ASOA15099U Society and Economy – an introduction to contemporary Economic Sociology
Knowledge, organisation and politics
The course serves to give an introduction to the sub-discipline of Economic Sociology and train students in analysing different types of social phenomena by means of economic sociological concepts and theories.
The course will be structured around the reading of a new book by Mark Granovetter, one of the founders of contemporary economic sociology, which has been a subfield in strong development from ca. 1980 onwards.
In 2019 Granovetter published a book – ‘Society and Economy, Framework and Principles’ – which in an exemplary fashion rehearses many of the key concepts in contemporary economic sociology. We will read the book in its entirety (ca. 200 pages) and supplement the readings with research papers that exemplifies some of the issues dealt with in the book.
In parallel with the reading of course literature, students will be expected to develop an economic sociological analysis of a case of their own choosing, applying and discussing core concepts in economic sociology.
On successful completion of the course, the student should be able to:
- account for the core concepts and theories covered in the curriculum and how they relate to each other,
- identify and discuss strengths and weaknesses in how the approaches introduced in the curriculum facilitate analysis of the interplay between societal conditions and economic activities in contemporary societies, and
- apply the theoretical perspectives introduced in the course to present and analyse concrete empirical phenomena in contemporary societies
The course will be organised around a reading of Mark Granovetter (2019) ‘Society and Economy – Frameworks and Principles’, Belknap Press of Harvard University Press.
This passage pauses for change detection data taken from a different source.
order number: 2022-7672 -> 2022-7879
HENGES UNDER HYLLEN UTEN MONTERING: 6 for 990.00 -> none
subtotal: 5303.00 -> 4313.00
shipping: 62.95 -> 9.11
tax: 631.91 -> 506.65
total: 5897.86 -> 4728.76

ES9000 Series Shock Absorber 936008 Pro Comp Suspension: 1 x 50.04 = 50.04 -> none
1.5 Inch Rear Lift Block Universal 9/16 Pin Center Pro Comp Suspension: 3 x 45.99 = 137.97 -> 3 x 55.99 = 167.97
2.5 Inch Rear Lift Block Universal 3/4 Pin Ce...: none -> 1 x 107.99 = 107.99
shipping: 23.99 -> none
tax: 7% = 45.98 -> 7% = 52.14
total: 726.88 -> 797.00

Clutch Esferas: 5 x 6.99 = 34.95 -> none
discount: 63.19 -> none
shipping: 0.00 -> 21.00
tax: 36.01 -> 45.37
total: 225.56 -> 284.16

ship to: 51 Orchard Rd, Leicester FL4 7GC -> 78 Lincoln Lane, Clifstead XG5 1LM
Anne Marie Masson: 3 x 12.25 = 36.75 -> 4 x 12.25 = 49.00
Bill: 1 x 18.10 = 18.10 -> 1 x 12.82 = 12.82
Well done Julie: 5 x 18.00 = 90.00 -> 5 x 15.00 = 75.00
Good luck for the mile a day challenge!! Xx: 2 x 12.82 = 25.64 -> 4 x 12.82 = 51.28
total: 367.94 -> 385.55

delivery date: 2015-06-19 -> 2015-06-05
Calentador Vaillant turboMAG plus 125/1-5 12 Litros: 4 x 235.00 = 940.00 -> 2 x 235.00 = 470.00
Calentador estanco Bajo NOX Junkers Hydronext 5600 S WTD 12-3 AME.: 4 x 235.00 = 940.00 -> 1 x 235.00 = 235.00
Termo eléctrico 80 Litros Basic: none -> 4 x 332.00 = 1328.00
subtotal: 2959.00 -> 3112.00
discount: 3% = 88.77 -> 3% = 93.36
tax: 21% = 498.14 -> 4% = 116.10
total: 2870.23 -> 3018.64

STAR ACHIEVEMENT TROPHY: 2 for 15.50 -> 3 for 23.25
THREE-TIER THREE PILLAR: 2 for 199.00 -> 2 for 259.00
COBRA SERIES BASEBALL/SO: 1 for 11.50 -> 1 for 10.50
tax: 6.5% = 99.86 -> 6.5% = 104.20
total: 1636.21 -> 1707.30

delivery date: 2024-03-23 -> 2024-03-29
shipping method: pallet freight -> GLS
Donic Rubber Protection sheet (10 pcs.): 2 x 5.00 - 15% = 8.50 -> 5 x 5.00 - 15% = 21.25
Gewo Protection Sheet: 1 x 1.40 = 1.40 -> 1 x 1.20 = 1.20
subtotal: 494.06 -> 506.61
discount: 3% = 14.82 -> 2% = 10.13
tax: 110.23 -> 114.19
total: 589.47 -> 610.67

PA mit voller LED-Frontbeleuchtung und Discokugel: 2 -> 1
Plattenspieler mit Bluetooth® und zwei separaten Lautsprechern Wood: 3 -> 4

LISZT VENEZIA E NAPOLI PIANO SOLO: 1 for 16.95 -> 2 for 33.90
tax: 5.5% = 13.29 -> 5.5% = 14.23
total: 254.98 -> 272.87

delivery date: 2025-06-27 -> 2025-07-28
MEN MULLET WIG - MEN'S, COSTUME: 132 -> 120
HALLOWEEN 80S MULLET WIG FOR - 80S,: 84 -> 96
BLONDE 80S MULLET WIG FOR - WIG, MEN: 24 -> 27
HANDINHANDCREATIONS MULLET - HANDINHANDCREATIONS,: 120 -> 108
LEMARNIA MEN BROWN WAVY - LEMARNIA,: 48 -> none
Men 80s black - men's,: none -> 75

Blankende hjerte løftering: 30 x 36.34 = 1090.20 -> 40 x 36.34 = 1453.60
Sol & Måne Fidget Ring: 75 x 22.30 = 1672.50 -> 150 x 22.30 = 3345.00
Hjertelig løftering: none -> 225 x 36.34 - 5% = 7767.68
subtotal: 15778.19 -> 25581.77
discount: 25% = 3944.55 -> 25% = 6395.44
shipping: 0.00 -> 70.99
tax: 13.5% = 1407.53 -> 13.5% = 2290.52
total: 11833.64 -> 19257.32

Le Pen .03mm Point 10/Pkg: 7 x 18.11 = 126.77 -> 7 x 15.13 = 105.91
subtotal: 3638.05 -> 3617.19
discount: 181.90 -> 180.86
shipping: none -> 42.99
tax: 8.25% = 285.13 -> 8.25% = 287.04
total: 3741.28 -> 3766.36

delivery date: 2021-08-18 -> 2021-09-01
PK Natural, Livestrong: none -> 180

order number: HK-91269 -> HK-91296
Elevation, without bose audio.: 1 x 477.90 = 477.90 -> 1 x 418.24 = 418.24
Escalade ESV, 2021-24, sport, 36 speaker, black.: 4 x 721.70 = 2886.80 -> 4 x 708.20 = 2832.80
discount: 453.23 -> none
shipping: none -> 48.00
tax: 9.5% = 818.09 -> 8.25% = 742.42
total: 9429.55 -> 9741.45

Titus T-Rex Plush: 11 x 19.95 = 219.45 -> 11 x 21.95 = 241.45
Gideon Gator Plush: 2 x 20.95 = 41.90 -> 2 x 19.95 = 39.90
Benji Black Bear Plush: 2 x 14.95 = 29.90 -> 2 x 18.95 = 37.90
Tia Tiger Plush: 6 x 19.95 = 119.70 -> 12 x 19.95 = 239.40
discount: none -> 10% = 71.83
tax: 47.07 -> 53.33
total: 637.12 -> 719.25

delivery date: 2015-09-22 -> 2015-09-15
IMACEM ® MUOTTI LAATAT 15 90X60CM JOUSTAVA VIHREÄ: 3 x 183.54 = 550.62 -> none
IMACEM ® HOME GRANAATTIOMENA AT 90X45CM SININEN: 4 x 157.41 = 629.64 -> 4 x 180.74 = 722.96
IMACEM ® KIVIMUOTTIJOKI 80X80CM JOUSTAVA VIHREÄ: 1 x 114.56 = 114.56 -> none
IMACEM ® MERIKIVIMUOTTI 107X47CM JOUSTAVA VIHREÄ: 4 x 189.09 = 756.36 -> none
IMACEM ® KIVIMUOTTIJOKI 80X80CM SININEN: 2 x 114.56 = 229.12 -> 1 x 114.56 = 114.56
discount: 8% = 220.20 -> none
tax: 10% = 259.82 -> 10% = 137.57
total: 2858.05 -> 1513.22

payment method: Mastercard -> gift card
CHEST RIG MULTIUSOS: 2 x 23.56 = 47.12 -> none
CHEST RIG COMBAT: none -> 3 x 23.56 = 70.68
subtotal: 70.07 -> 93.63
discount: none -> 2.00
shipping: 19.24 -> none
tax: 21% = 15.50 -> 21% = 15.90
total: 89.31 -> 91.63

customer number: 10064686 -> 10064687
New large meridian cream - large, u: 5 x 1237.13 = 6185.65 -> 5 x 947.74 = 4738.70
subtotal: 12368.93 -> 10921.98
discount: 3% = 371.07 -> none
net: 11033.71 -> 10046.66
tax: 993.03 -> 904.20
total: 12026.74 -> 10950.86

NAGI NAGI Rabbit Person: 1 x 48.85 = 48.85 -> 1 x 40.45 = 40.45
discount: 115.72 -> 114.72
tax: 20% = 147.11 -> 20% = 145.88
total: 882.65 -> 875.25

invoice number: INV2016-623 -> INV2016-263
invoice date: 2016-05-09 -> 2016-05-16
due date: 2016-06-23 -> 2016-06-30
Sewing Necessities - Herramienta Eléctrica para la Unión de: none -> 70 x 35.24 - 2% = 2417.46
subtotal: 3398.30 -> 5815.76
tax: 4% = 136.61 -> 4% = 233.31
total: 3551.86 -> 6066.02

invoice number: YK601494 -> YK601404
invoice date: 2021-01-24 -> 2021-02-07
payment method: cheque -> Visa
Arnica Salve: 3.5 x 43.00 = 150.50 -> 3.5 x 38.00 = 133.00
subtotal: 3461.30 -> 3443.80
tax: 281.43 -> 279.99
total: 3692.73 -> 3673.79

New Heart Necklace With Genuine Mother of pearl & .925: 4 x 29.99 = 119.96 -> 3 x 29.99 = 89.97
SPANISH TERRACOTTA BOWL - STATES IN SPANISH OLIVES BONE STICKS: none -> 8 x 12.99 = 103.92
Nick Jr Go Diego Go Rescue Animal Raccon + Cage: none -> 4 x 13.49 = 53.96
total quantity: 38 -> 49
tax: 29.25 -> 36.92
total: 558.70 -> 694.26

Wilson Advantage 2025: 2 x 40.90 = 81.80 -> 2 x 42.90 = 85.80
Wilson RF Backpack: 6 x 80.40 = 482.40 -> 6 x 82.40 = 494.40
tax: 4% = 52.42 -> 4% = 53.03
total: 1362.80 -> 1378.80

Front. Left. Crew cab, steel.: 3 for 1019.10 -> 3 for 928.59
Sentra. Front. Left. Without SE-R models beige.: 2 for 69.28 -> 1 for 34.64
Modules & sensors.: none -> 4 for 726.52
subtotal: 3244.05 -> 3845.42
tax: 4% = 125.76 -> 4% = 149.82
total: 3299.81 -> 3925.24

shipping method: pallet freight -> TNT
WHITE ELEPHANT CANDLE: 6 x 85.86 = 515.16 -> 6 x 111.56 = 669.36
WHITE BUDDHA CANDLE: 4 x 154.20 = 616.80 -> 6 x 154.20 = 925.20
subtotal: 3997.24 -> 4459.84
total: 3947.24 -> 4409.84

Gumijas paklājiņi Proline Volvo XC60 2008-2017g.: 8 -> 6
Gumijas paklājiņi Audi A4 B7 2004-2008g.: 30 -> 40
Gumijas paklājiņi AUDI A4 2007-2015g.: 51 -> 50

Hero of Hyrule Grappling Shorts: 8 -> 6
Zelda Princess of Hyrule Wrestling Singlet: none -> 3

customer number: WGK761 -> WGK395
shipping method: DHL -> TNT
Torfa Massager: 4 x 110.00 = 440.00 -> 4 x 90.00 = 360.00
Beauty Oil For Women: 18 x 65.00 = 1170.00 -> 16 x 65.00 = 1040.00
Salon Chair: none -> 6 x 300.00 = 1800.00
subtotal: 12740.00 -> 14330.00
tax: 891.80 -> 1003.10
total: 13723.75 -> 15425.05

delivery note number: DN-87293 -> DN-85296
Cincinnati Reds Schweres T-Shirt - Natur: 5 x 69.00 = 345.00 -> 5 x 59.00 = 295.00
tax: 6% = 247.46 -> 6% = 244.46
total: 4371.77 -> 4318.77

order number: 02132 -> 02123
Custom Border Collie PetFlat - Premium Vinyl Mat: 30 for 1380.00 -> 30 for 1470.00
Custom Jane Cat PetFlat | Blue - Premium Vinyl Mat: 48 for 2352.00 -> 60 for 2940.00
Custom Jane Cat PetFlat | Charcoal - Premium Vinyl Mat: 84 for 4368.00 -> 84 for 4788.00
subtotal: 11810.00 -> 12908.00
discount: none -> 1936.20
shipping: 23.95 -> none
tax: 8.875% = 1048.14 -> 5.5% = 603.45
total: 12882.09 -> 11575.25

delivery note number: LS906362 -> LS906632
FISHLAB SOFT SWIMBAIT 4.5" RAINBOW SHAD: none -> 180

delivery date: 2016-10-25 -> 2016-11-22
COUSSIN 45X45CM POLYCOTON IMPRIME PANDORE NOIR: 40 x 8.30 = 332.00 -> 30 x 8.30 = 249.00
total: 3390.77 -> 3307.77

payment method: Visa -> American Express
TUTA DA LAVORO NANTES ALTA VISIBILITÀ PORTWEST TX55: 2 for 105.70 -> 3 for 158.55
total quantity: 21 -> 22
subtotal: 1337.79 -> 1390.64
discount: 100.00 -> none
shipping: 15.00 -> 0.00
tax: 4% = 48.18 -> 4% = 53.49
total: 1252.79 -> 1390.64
In addition to this book a compendium of research papers will be prepared. The total currriulum will be around 600 pages.
The course will entail two rounds of peer-feedback on student projects organised as trio-exchange.
The course will entail a ‘mini-conference’, where the course instructor and fellow students will provide feed-back on student presentations
Registration deadline for courses is June 1 for Autumn semester
and December 1 for Spring semester. Registration deadline for
Summer school is June 1.
When registered you will be signed up for exam.
International exchange students must sign up by filling in an application form: course registration.
Credit students: klik her
- 7,5 ECTS
- Type of assessment
- Written assignmentIndividual/group.
Free written take-home essays are assignments for which students define and formulate a problem within the parameters of the course and based on an individual exam syllabus. The free written take-home essay must be no longer than 10 pages. For group assignments, an extra 5 pages is added per additional student. Further details for this exam form can be found in the Curriculum and in the General Guide to Examinations at KUnet.
- Marking scale
- 7-point grading scale
- Censorship form
- No external censorship
- Exam period
A written take-home: assignment that addresses one or more new questions. The exam is based on the course syllabus, i.e. the literature set by the teacher. The written take-home essay must be no longer than 10 pages. For group assignments, an extra 5 pages is added per additional student. Further details for this exam form can be found in the Curriculum and in the General Guide to Examinations at KUnet.
Criteria for exam assesment
See learning outcome.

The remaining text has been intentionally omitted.